Let $$S$$ be a linearly independent set. Let $$S'$$ be a proper subset of $$S$$.

$$Span(S') \neq Span(S)$$

Let $$v$$ be an element of $$S$$ which is not contained in $$S'$$; such an element must exist because $$S'$$ is a proper subset of S. Since $$v \in S$$, we have $$v \in$$ $$span(S)$$. Now suppose that $$v$$ were also in $$span(S')$$. This would mean that there existed vectors $$v_1, \ldots, v_n \in S'$$ (which in particular were distinct from $$v$$) such that

$$v = a_1v_1 + a_2v_2 + . . . + a_nv_n$$,

or in other words

$$(−1)v + a_1v_1 + a_2v_2 + . . . + a_nv_n = 0$$.

But this is a non-trivial linear combination of vectors in S which sum to zero (it’s nontrivial because of the $$−1$$ coefficient of $$v$$). This contradicts the assumption that $$S$$ is linearly independent. Thus $$v$$ cannot possibly be in $$span(S')$$. But this means that $$span(S')$$ and $$span(S)$$ are different, and we are done.

So, we have $$v = a_1v_1 + a_2v_2 + . . . + a_nv_n$$. We can subtract $$v$$ from both sides of the equation and then argue that elements of $$span(S')$$ are linearly dependent.

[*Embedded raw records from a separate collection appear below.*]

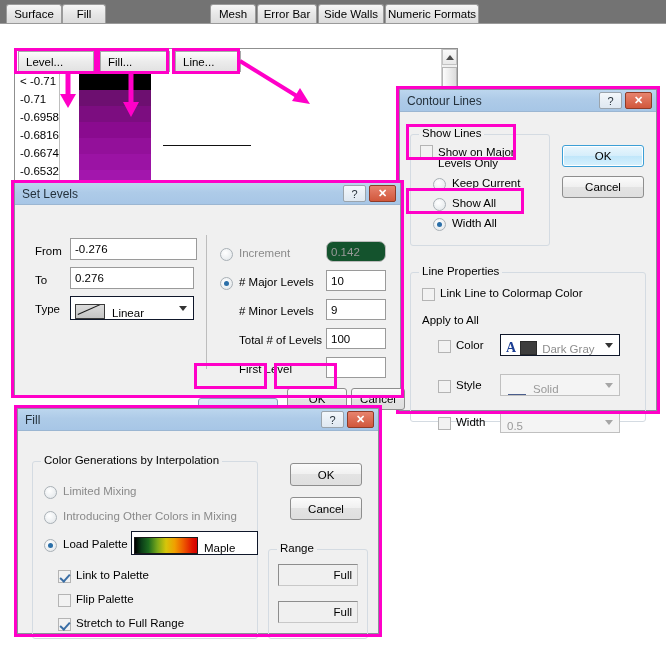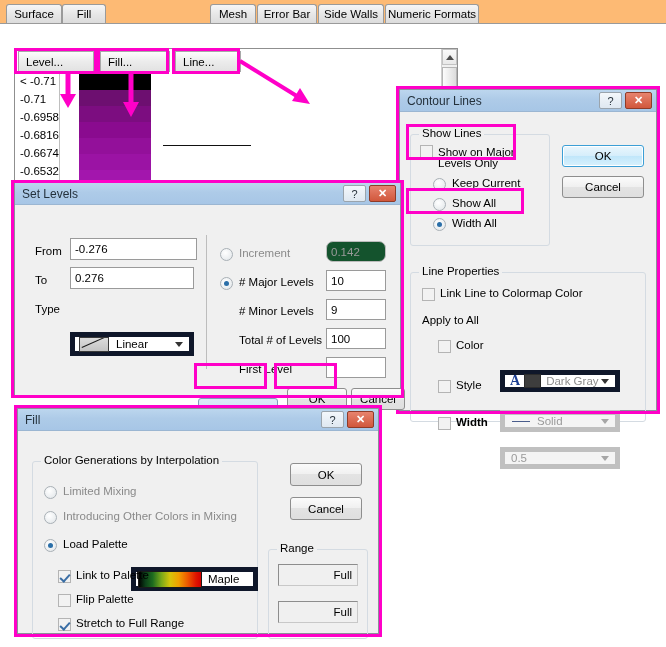"Surface" .tabstrip { background: #fdba74 -> #737373 }
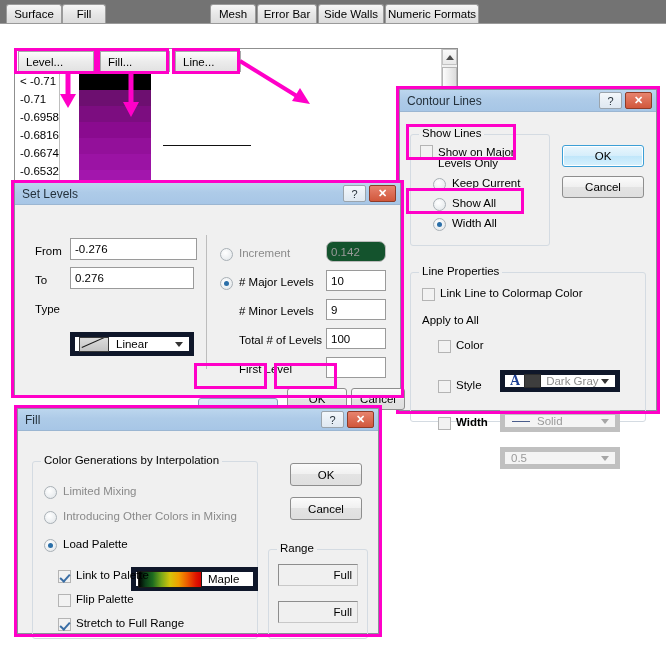"Linear" .combo { align-items: center -> flex-end; border: 5px solid #0f172a -> 1px solid #0f172a; margin-top: 36px -> none }
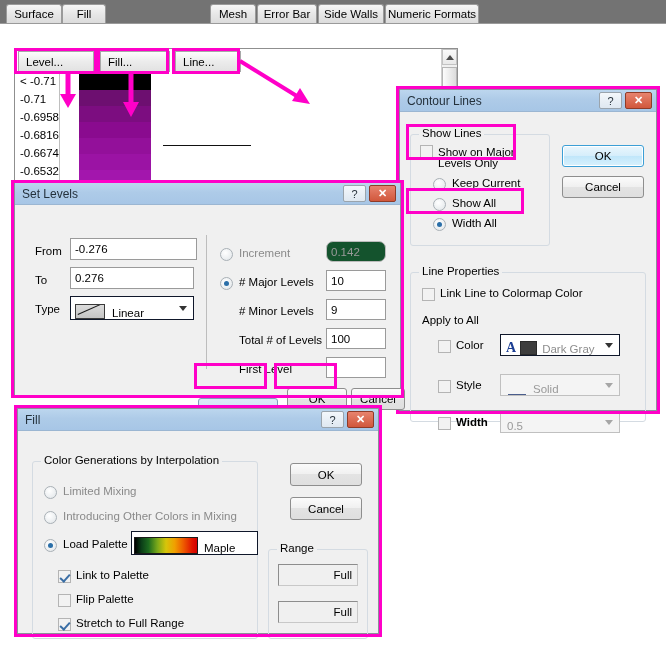"Width" span.lbl { font-weight: bold -> none }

Suppose a vector $$v = a_1v_1 + a_2v_2 + . . . + a_nv_n$$ is linearly independent. Can't we just subtract $$v$$ from both sides of the equation and say that the linear combination is linearly dependent every time?

Thanks.

• "we are done" ? With what ? And one single vector cannot be linearly independent, though if it is the zero vector it is lin. dependent. – DonAntonio Apr 21 '14 at 15:53
• It's a part of bigger proof that I didn't want to post in full. Would take up too much space. – idontgetit Apr 21 '14 at 15:58
• But then don't write that as people reading your post may think you forgot to add some info... – DonAntonio Apr 21 '14 at 15:58
• I edited my OP. Now it should be more clear. – idontgetit Apr 21 '14 at 16:56

Consider $a_{0}v - \sum_{i=1}^{n} a_{i}v_{i} = 0$. The vector $v$ is linearly independent with $v_{1}, ..., v_{n}$ if and only if $a_{0}, ..., a_{n}$ are all $0$ is the only linear combination satisfying the one I gave above.
So what we're really saying is this. If we have a set of linearly independent vectors, then no vector $v_{1}$ in the set $S$ can be formed as a linear combination of the vectors $v_{2}, ..., v_{n}$. If it could, then we would have two linear equations $-v_{1} + \sum_{i=2}^{n} a_{i}v_{i} = 0$ and $\sum_{i=1}^{n} 0v_{i} = 0$. Clearly, having two such equations violates the definition linear independence. Hence, the contradiction.